**Input data**:
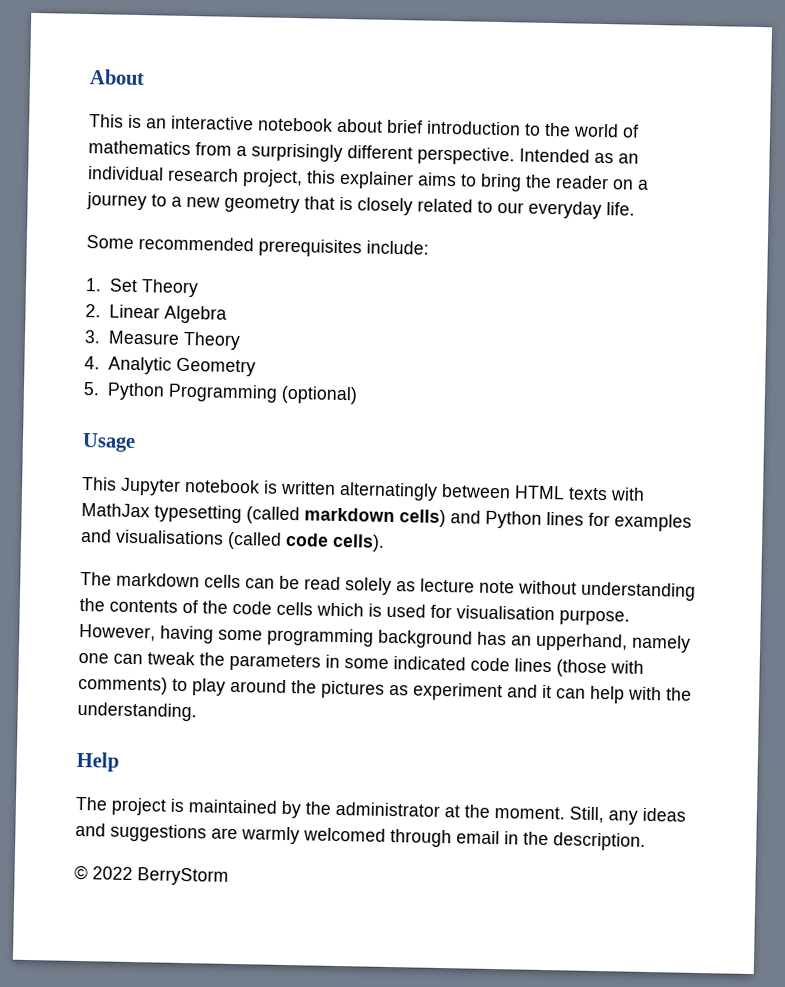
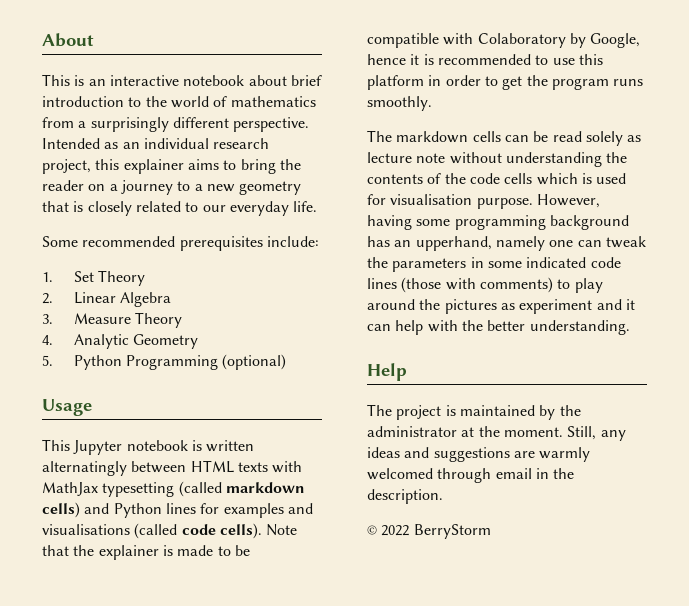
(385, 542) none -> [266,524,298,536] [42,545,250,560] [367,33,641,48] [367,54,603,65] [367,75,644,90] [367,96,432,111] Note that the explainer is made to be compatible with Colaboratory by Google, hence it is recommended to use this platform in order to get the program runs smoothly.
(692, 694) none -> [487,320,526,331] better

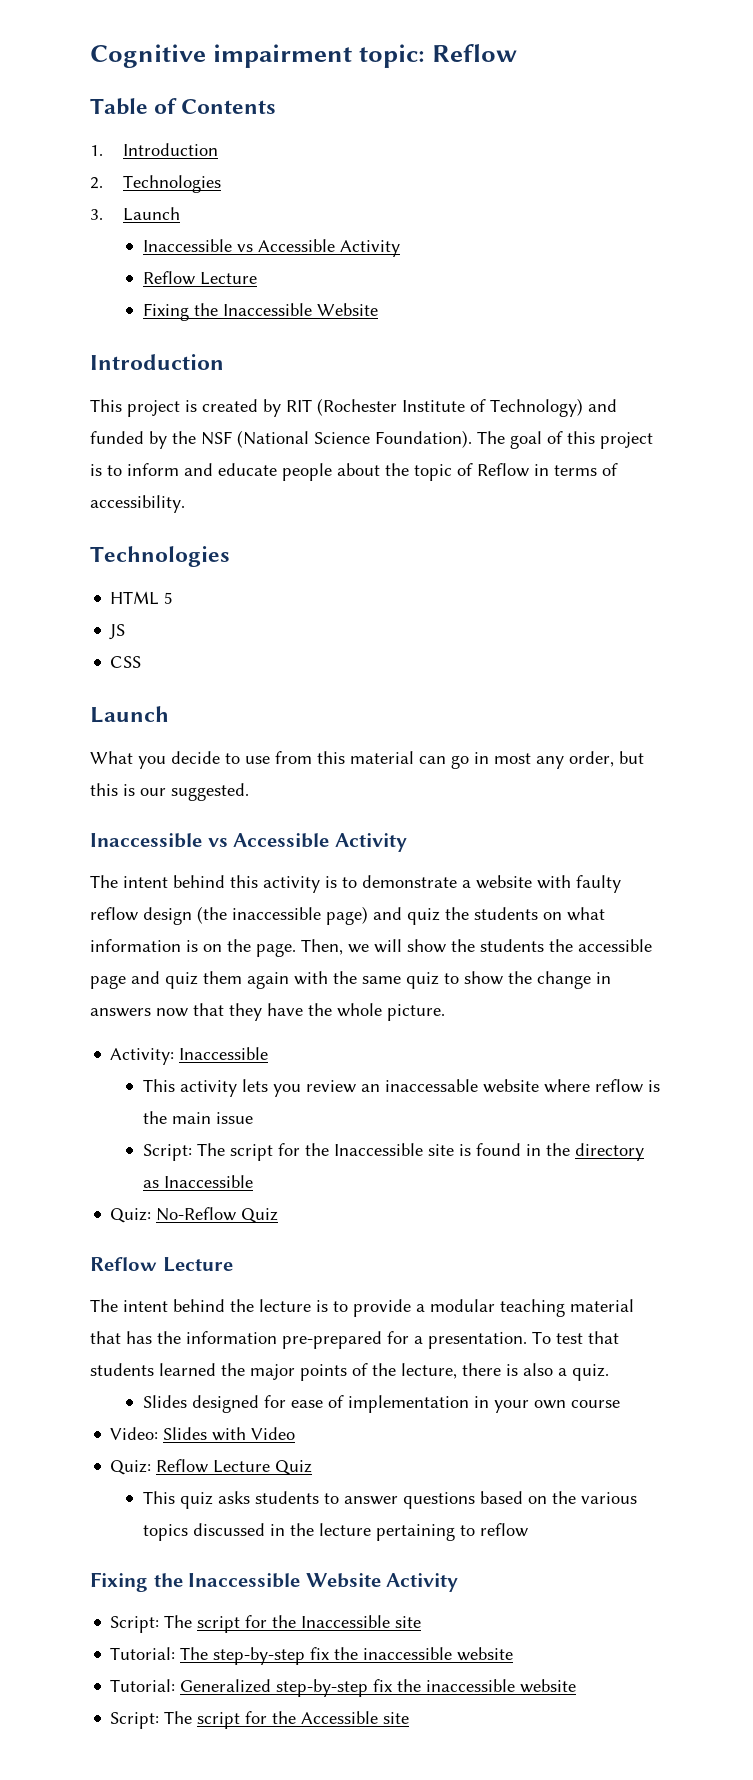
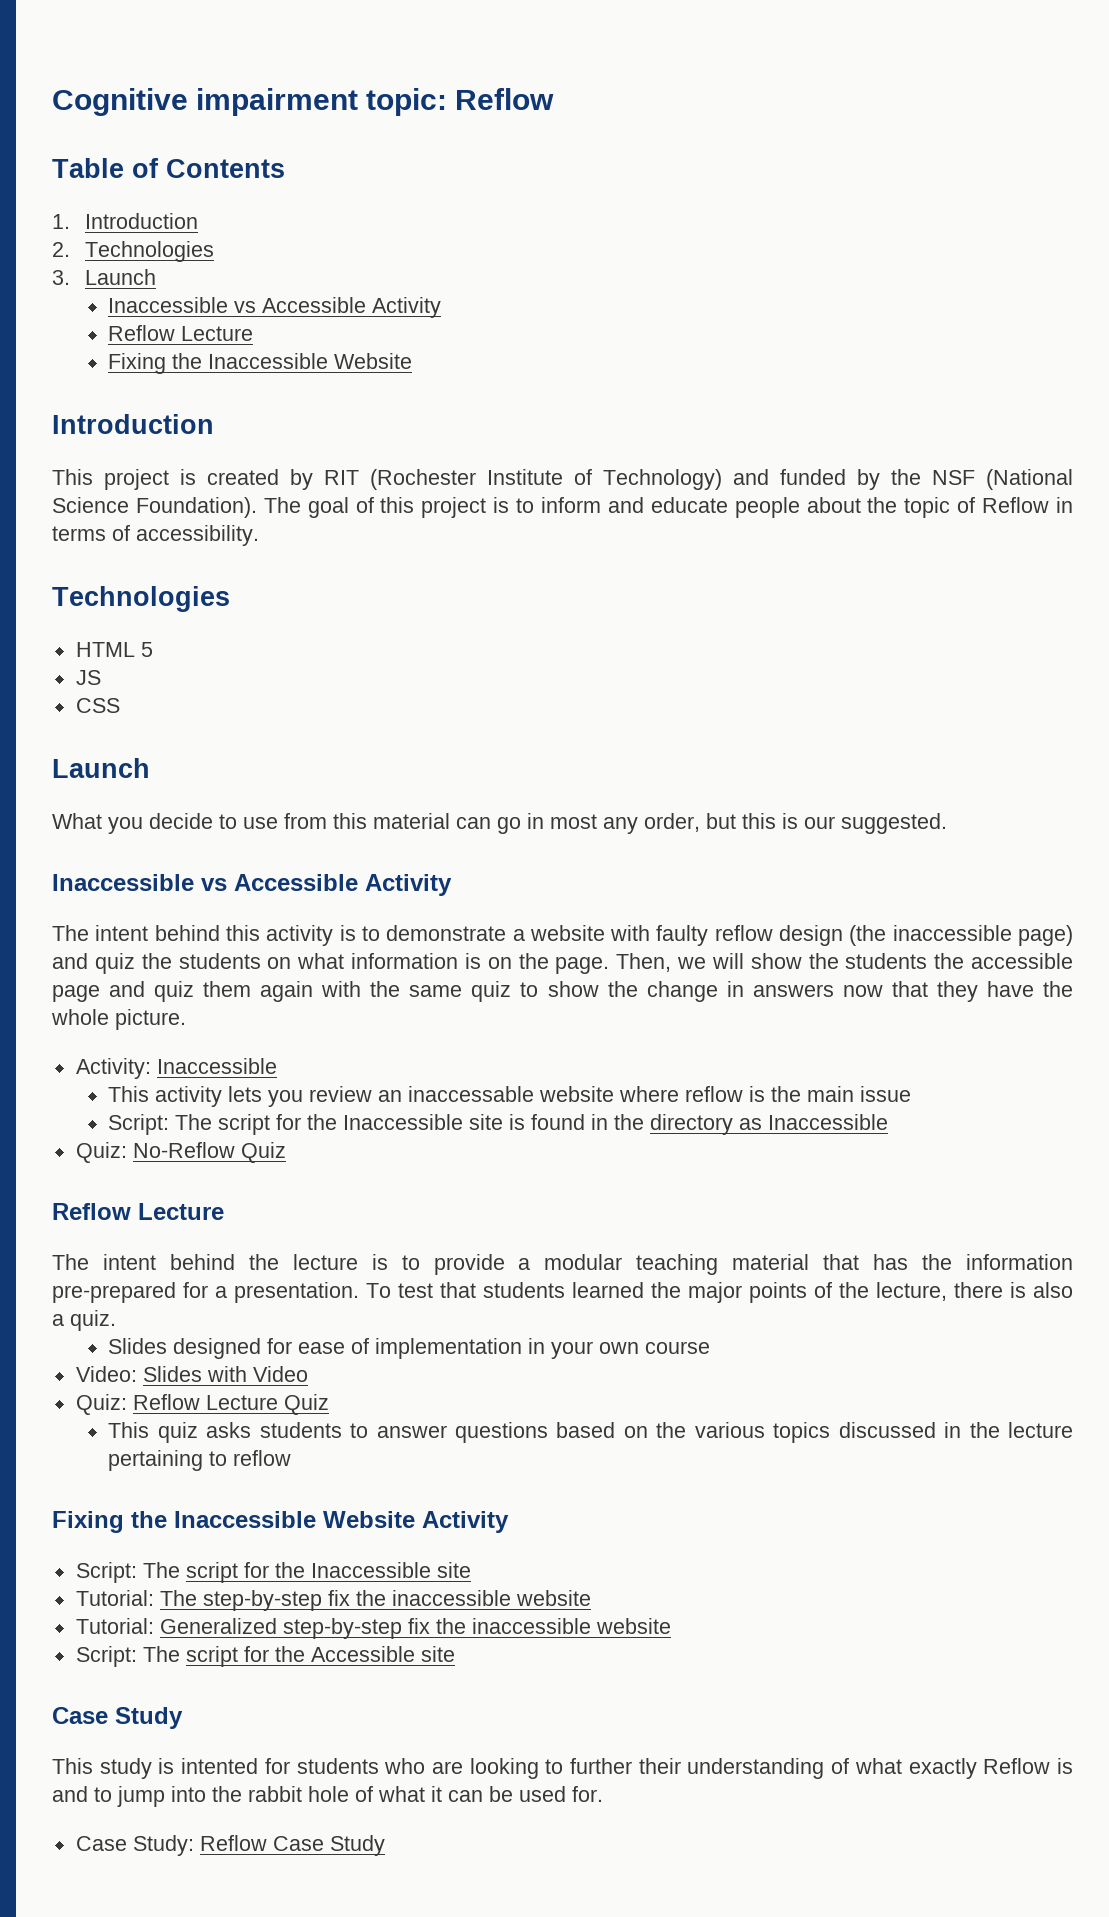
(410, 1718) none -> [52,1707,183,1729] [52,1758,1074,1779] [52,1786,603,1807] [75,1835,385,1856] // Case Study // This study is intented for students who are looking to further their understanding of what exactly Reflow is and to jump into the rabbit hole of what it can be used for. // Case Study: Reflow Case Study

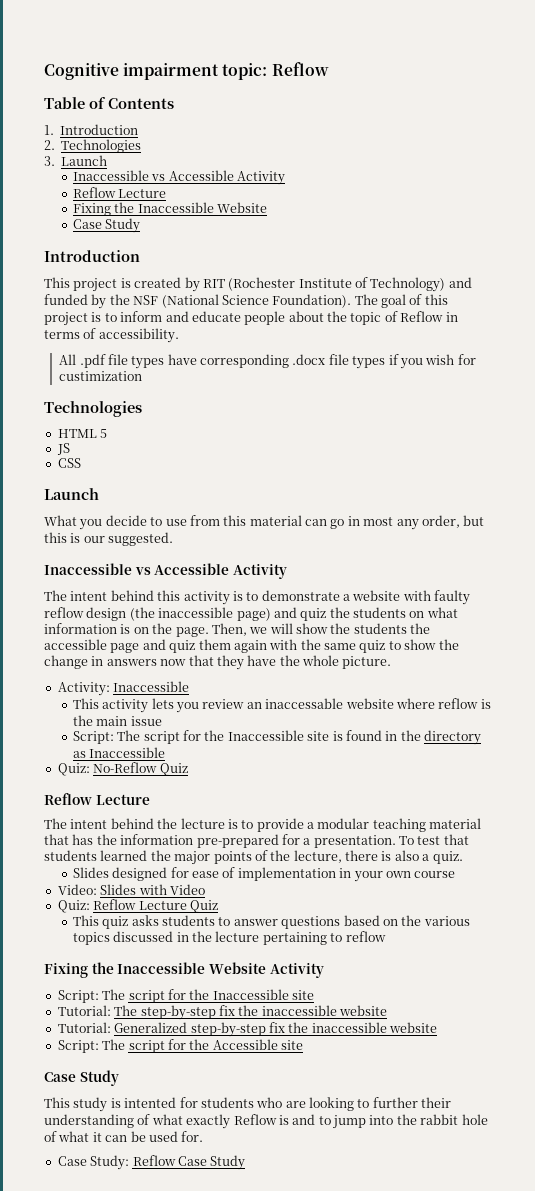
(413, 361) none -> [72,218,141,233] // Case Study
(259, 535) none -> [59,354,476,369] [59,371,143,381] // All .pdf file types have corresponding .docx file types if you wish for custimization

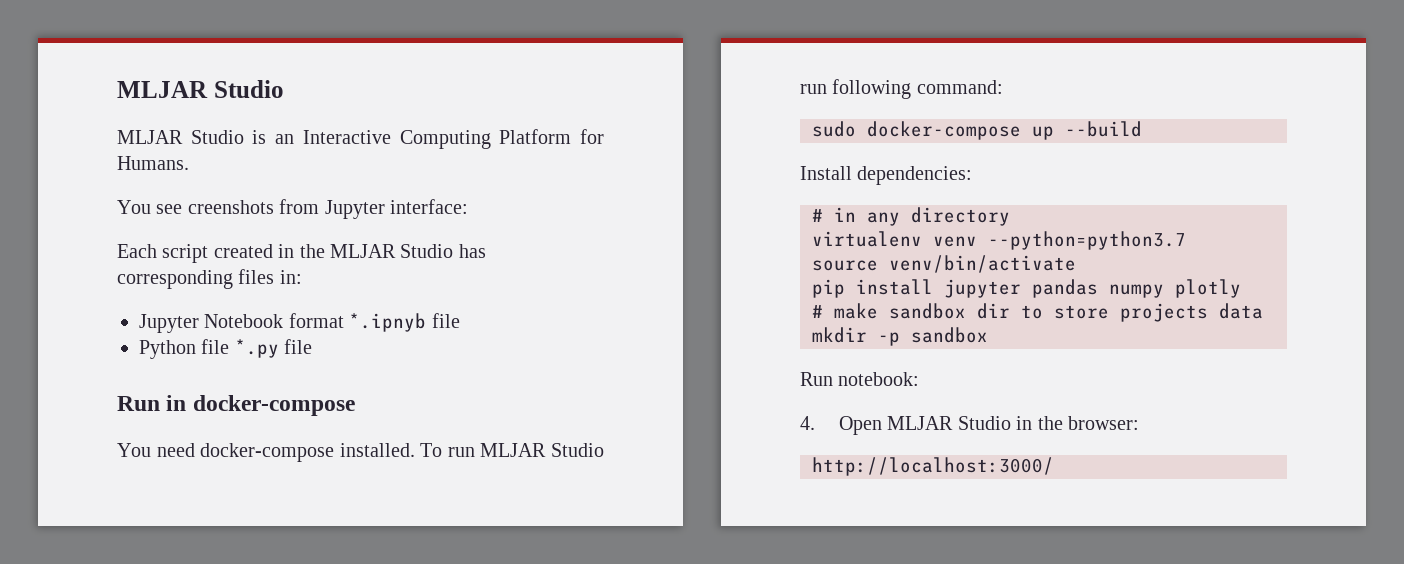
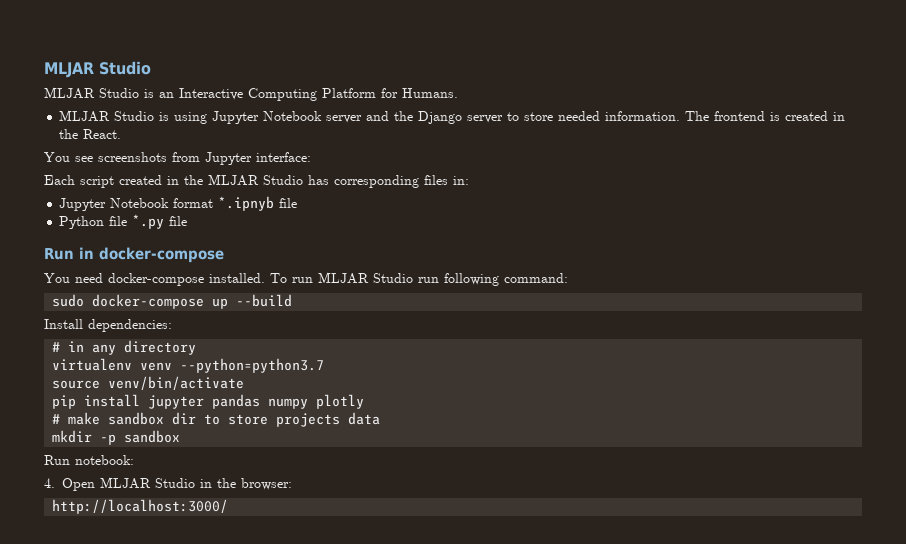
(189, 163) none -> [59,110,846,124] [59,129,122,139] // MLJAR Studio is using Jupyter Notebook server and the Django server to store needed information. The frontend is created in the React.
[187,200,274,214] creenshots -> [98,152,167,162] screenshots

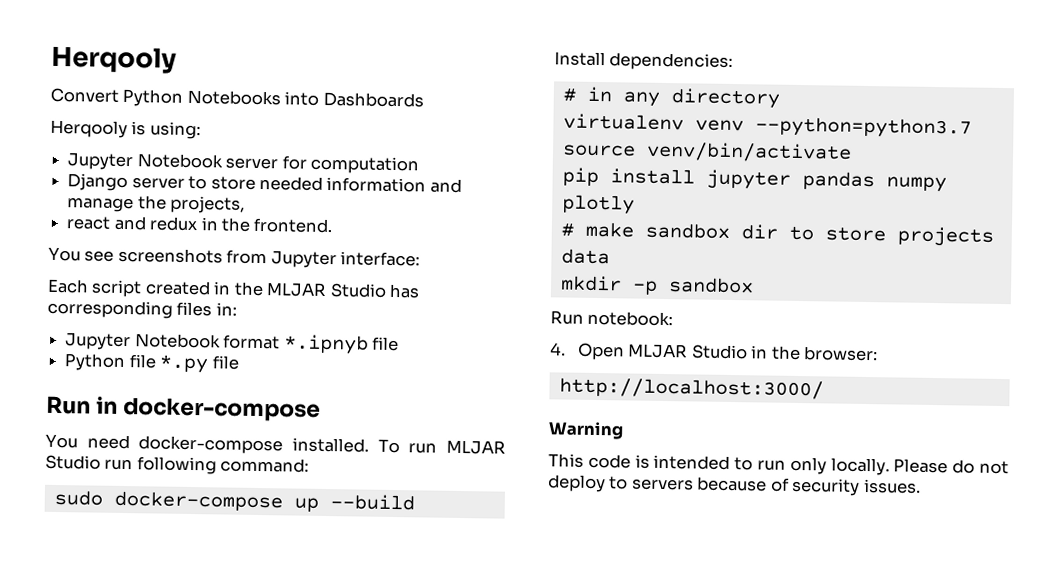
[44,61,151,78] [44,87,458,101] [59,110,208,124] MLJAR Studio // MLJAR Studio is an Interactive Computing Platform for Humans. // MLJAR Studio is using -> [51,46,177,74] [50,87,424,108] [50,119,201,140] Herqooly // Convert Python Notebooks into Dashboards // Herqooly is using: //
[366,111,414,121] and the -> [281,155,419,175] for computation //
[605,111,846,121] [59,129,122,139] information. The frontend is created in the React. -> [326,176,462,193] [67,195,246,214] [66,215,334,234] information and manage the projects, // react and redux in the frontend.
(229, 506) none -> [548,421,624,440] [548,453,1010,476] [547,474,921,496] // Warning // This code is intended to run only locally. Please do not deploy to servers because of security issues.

**What you should do**:
Write out the listing above exactly, images omitted.

**Task result**:
(385, 542) none -> [266,524,298,536] [42,545,250,560] [367,33,641,48] [367,54,603,65] [367,75,644,90] [367,96,432,111] Note that the explainer is made to be compatible with Colaboratory by Google, hence it is recommended to use this platform in order to get the program runs smoothly.
(692, 694) none -> [487,320,526,331] better

(410, 1718) none -> [52,1707,183,1729] [52,1758,1074,1779] [52,1786,603,1807] [75,1835,385,1856] // Case Study // This study is intented for students who are looking to further their understanding of what exactly Reflow is and to jump into the rabbit hole of what it can be used for. // Case Study: Reflow Case Study

(413, 361) none -> [72,218,141,233] // Case Study
(259, 535) none -> [59,354,476,369] [59,371,143,381] // All .pdf file types have corresponding .docx file types if you wish for custimization

(189, 163) none -> [59,110,846,124] [59,129,122,139] // MLJAR Studio is using Jupyter Notebook server and the Django server to store needed information. The frontend is created in the React.
[187,200,274,214] creenshots -> [98,152,167,162] screenshots

[44,61,151,78] [44,87,458,101] [59,110,208,124] MLJAR Studio // MLJAR Studio is an Interactive Computing Platform for Humans. // MLJAR Studio is using -> [51,46,177,74] [50,87,424,108] [50,119,201,140] Herqooly // Convert Python Notebooks into Dashboards // Herqooly is using: //
[366,111,414,121] and the -> [281,155,419,175] for computation //
[605,111,846,121] [59,129,122,139] information. The frontend is created in the React. -> [326,176,462,193] [67,195,246,214] [66,215,334,234] information and manage the projects, // react and redux in the frontend.
(229, 506) none -> [548,421,624,440] [548,453,1010,476] [547,474,921,496] // Warning // This code is intended to run only locally. Please do not deploy to servers because of security issues.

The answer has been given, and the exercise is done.